So, I haven't blogged in a while. But things have been going on. I need to catch myself up on things.
We own a second house in a nearby town. The first house we bought (with the help of my grandparents, I might add). We refinanced it and have been renting it out since we moved up onto the hill. Its a little two and one. But it is empty now. With everything going on I made it clear I intended to move there. And to take the kids with me.
Needless to say that stirred on heck of a reaction. Maybe that's what was needed. She denies ever saying the kids would be better with me. I don't know if she's dominated by terror or anger or what. Starting last weekend we had knock down after knock down. It started when I got a text from a friend asking how I was. She was mortified that I allowed people "into the relationship" like that. That started a huge one about leading a secret life. It dawned on me that she believes that people in couples have no right to an individual identity. She told me that there will be no friends that aren't both of our friends. I told her that was unacceptable. Over the years I have made some great friends here and I am not about to give them up. And that the joint friend we had that she detonated on was now a single friend of mine, and that wasn't going to change. Not surprisingly she is still furious with me that I had an affair. But for the first time she reflected on how she set the stage for it. (she really doesn't get that whole thing) She really thinks we are a couple. But she thinks she gets to make all the couple rules. Well, not consciencely. It just happens that she knows everything about being a couple. Wow. That was interesting. She thinks she is supposed to give her kids an example of a healthy relationship. But she has no example to draw on. Her parents were whacked. Her sisters relationships are whacked. No wonder she doesn't know how to be part of a healthy relationship. So, we hacked through that. We hacked through Valentine's Day. Why I didn't get her a Valentine's Day card. What a lie it would have been if I had. What a lie I think it is that she got me one. We hacked through that Saturday night.

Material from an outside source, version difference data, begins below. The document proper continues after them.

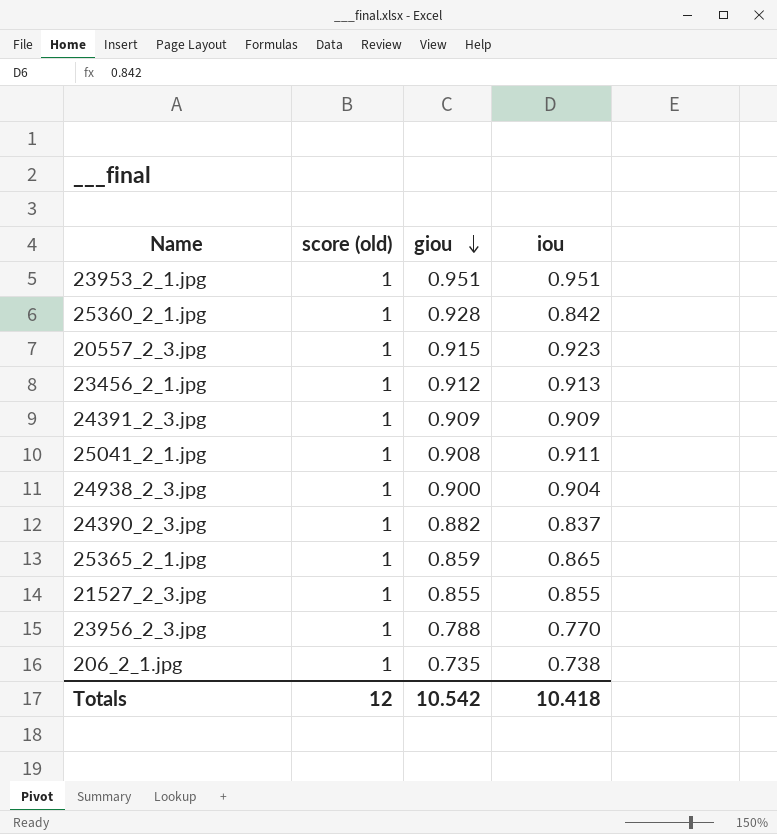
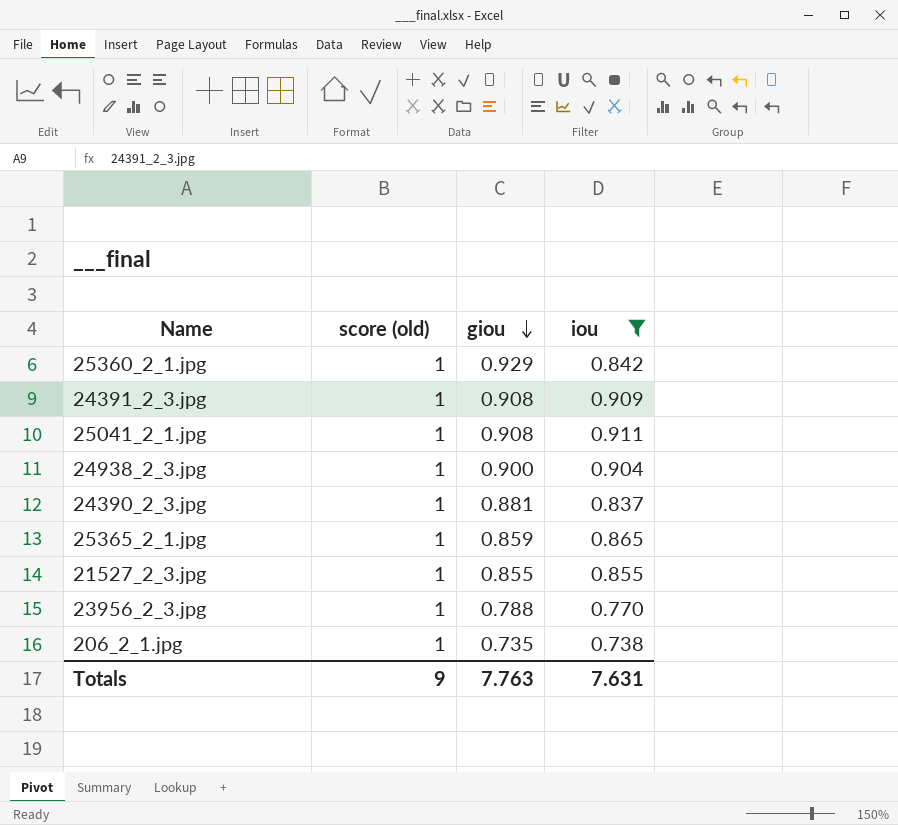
filter: none -> iou <= 0.911
25360_2_1.jpg | giou: 0.928 -> 0.929
24391_2_3.jpg | giou: 0.909 -> 0.908
24390_2_3.jpg | giou: 0.882 -> 0.881
Totals | score (old): 12 -> 9
Totals | giou: 10.542 -> 7.763
Totals | iou: 10.418 -> 7.631

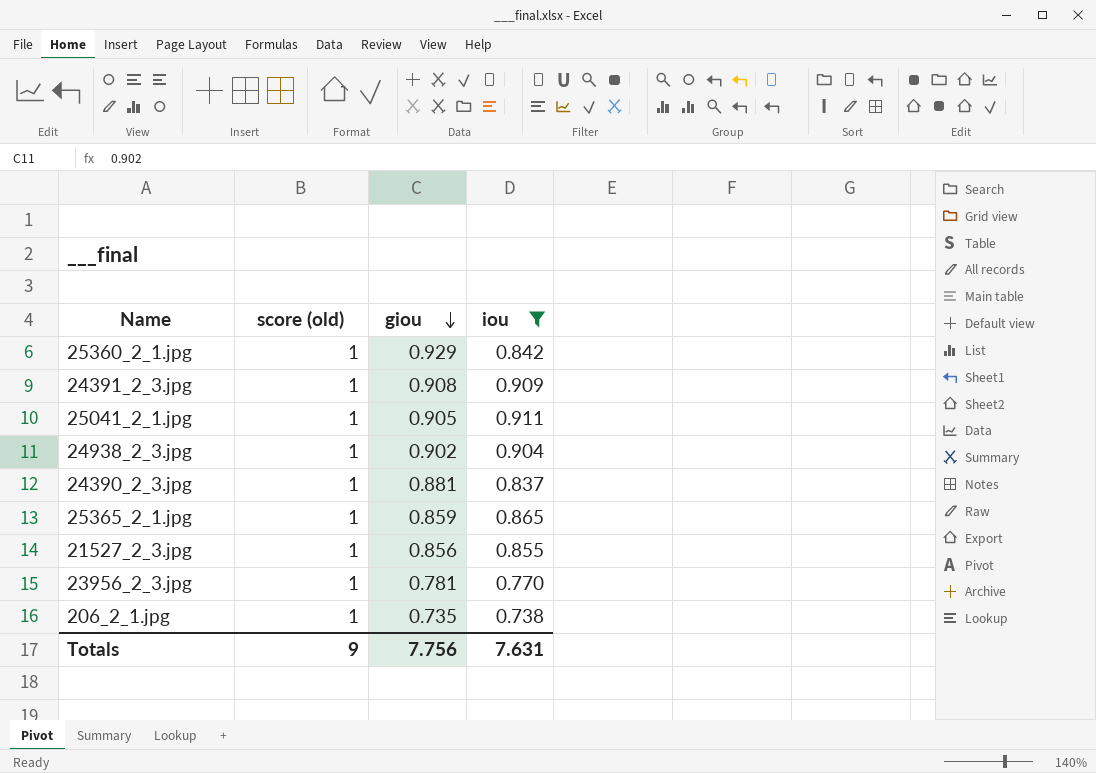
25041_2_1.jpg | giou: 0.908 -> 0.905
24938_2_3.jpg | giou: 0.900 -> 0.902
21527_2_3.jpg | giou: 0.855 -> 0.856
23956_2_3.jpg | giou: 0.788 -> 0.781
Totals | giou: 7.763 -> 7.756

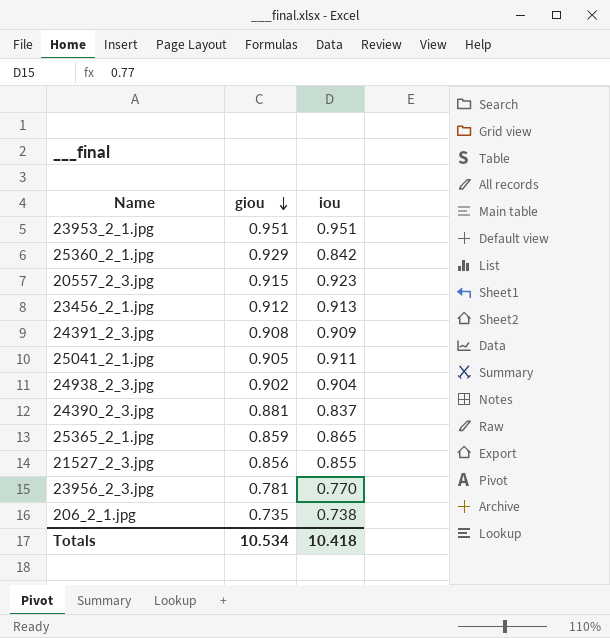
filter: iou <= 0.911 -> none
column score (old) | position: 2 -> none
Totals | giou: 7.756 -> 10.534
Totals | iou: 7.631 -> 10.418

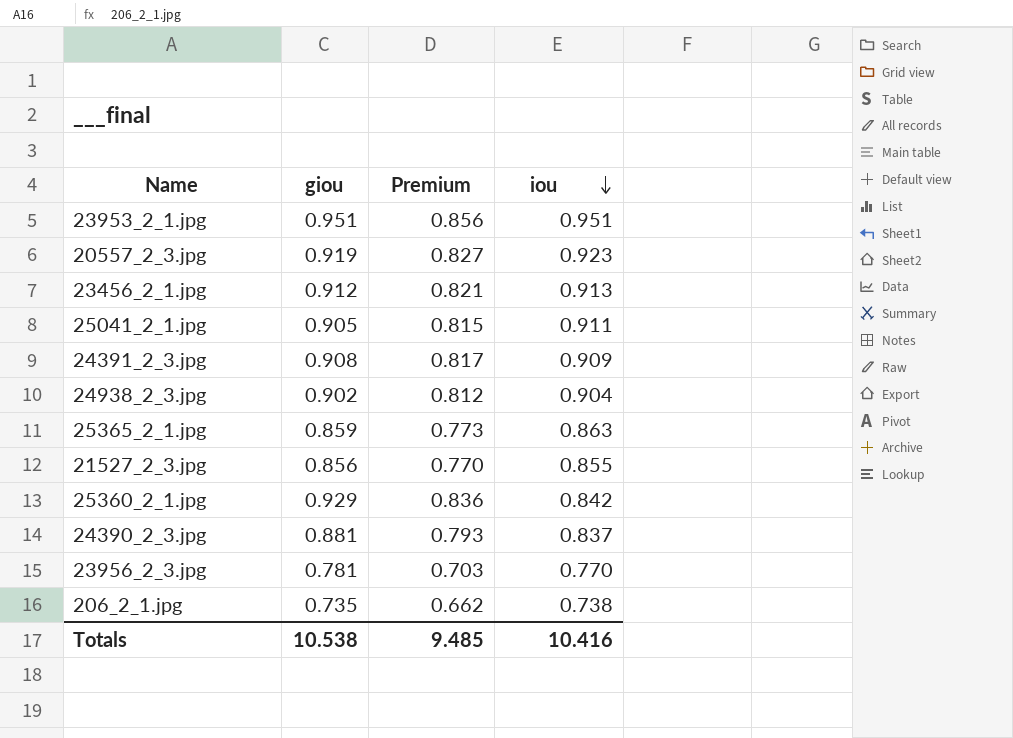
row order: giou descending -> iou descending
column Premium | formula: none -> [giou] * 0.9
20557_2_3.jpg | giou: 0.915 -> 0.919
25365_2_1.jpg | iou: 0.865 -> 0.863
Totals | giou: 10.534 -> 10.538
Totals | iou: 10.418 -> 10.416

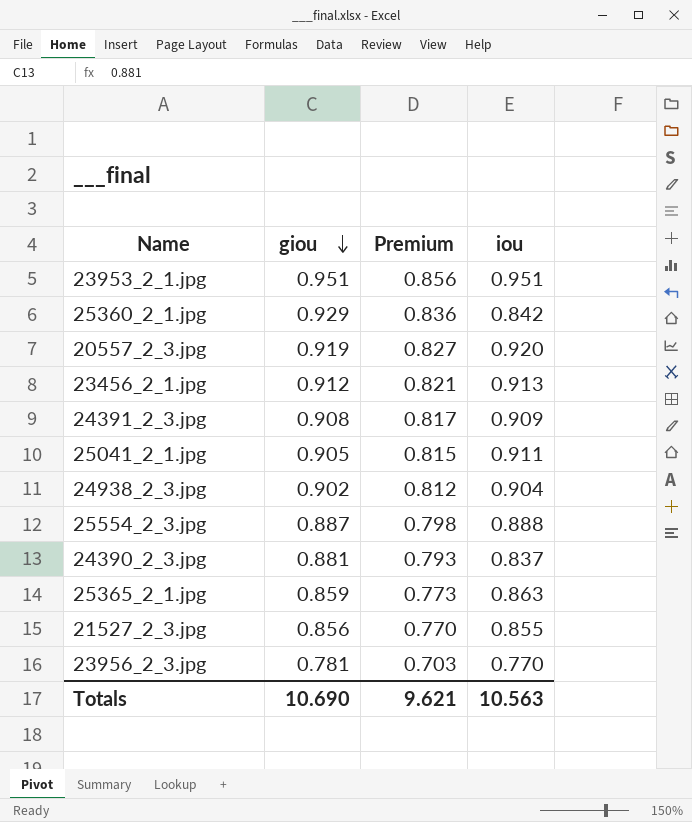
row order: iou descending -> giou descending
row 206_2_1.jpg: 0.735 | 0.662 | 0.738 -> none
20557_2_3.jpg | iou: 0.923 -> 0.920
row 25554_2_3.jpg: none -> 0.887 | 0.798 | 0.888
Totals | giou: 10.538 -> 10.690
Totals | Premium: 9.485 -> 9.621
Totals | iou: 10.416 -> 10.563

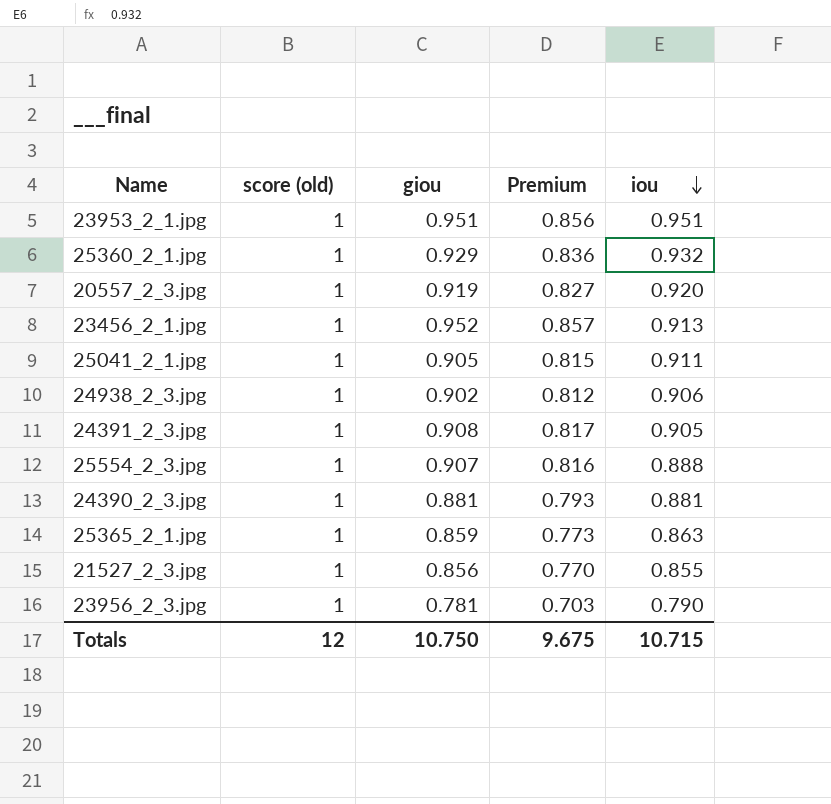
row order: giou descending -> iou descending
column score (old) | position: none -> 2
25360_2_1.jpg | iou: 0.842 -> 0.932
23456_2_1.jpg | giou: 0.912 -> 0.952
23456_2_1.jpg | Premium: 0.821 -> 0.857
24938_2_3.jpg | iou: 0.904 -> 0.906
24391_2_3.jpg | iou: 0.909 -> 0.905
25554_2_3.jpg | giou: 0.887 -> 0.907
25554_2_3.jpg | Premium: 0.798 -> 0.816
24390_2_3.jpg | iou: 0.837 -> 0.881
23956_2_3.jpg | iou: 0.770 -> 0.790
Totals | giou: 10.690 -> 10.750
Totals | Premium: 9.621 -> 9.675
Totals | iou: 10.563 -> 10.715

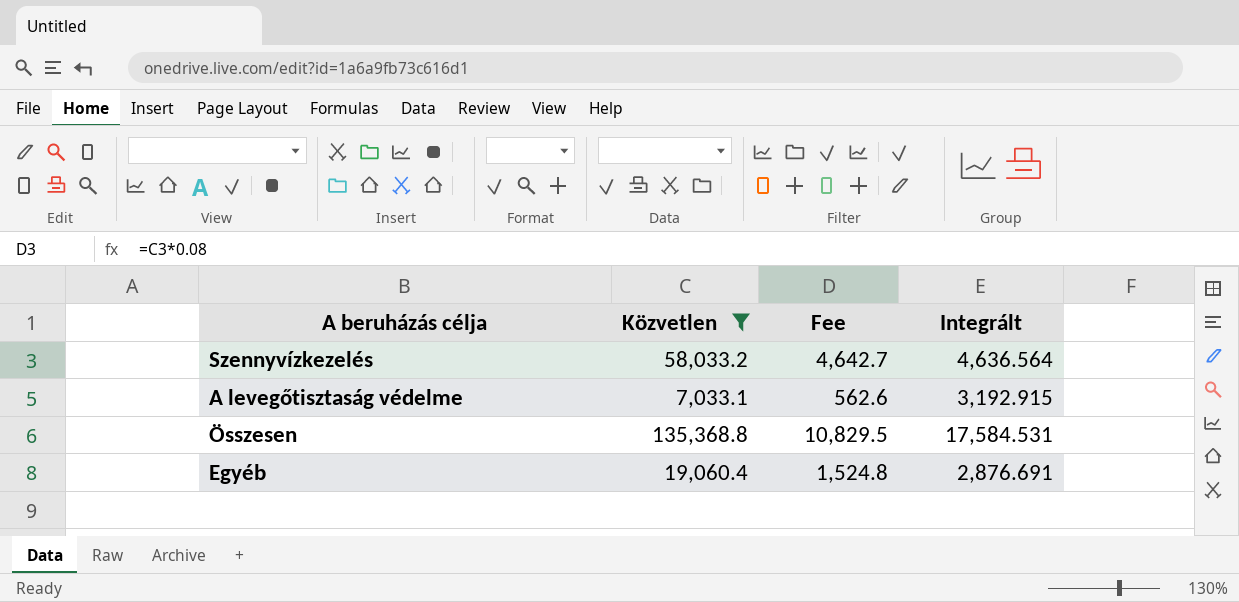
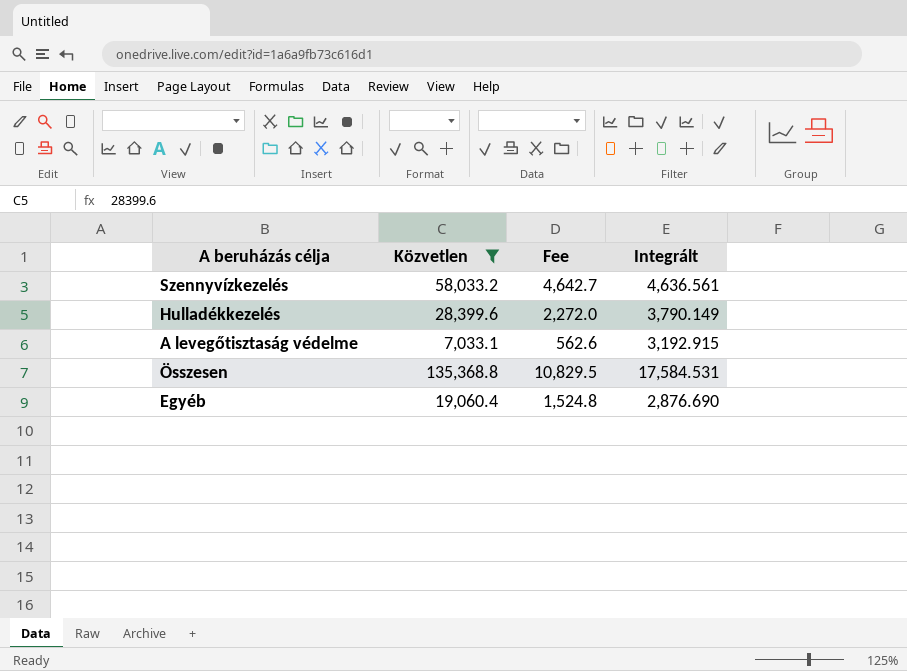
Szennyvízkezelés | Integrált: 4,636.564 -> 4,636.561
row Hulladékkezelés: none -> 28,399.6 | 2,272.0 | 3,790.149
Egyéb | Integrált: 2,876.691 -> 2,876.690

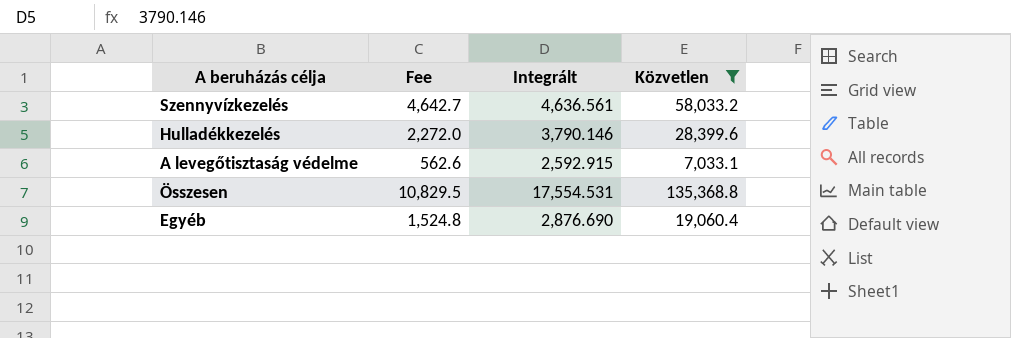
column Közvetlen | position: 2 -> 4
Hulladékkezelés | Integrált: 3,790.149 -> 3,790.146
A levegőtisztaság védelme | Integrált: 3,192.915 -> 2,592.915
Összesen | Integrált: 17,584.531 -> 17,554.531

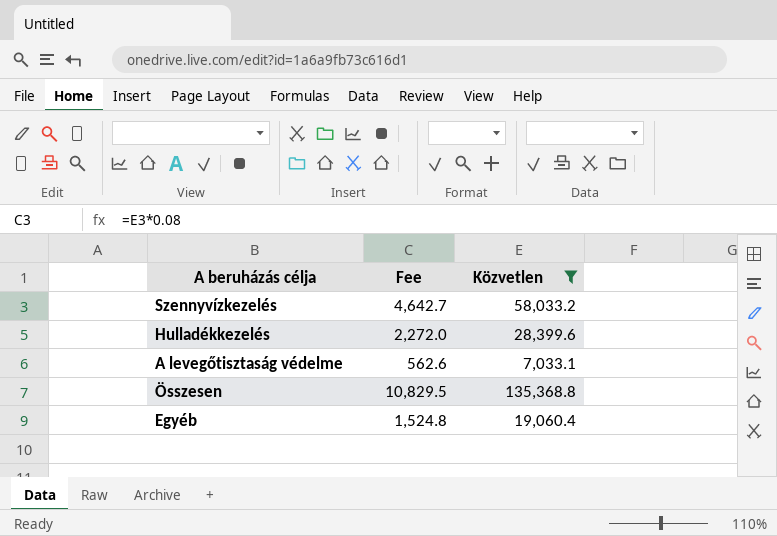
column Integrált | position: 3 -> none

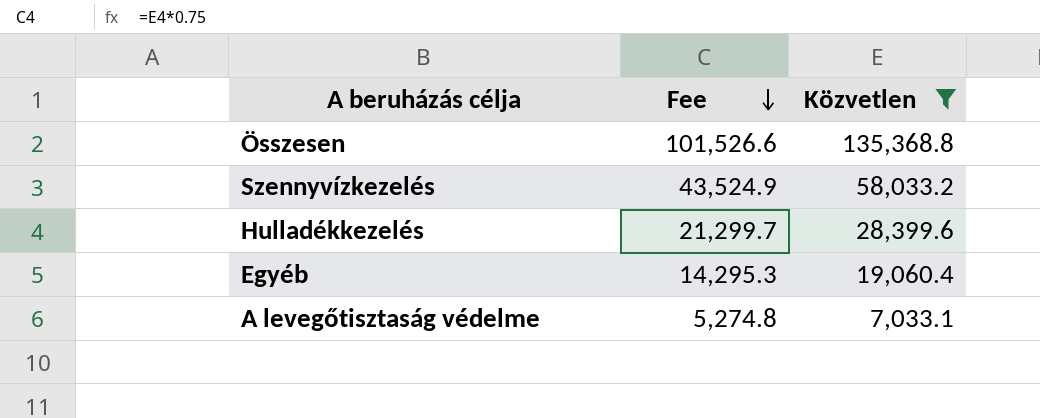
row order: none -> Fee descending
column Fee | formula: [Közvetlen] * 0.08 -> [Közvetlen] * 0.75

By Sunday we were exhausted. By Sunday she turned. I don't know why, I suspect it has to do with the fear of being alone. She does not what me to leave. But it remains to be see that there are any changes. She was sickly nice to me all day Sunday, and Monday. She wants to "nice" her way out of this. Last night I told her there had to be more than "nice" behind this. I am not going to stay hoping it stays "nice". She is too conservative for me. She is not light. She's hard on the kids, and me. All that has to change.
I haven't talked to her, but I am sure, 100% sure, that she thinks I have changed my mind about moving out. She thinks that by being "nice" she will talk me out of moving. I need more than "nice". This next two weeks will be hard. But I know I can't take "nice" anymore.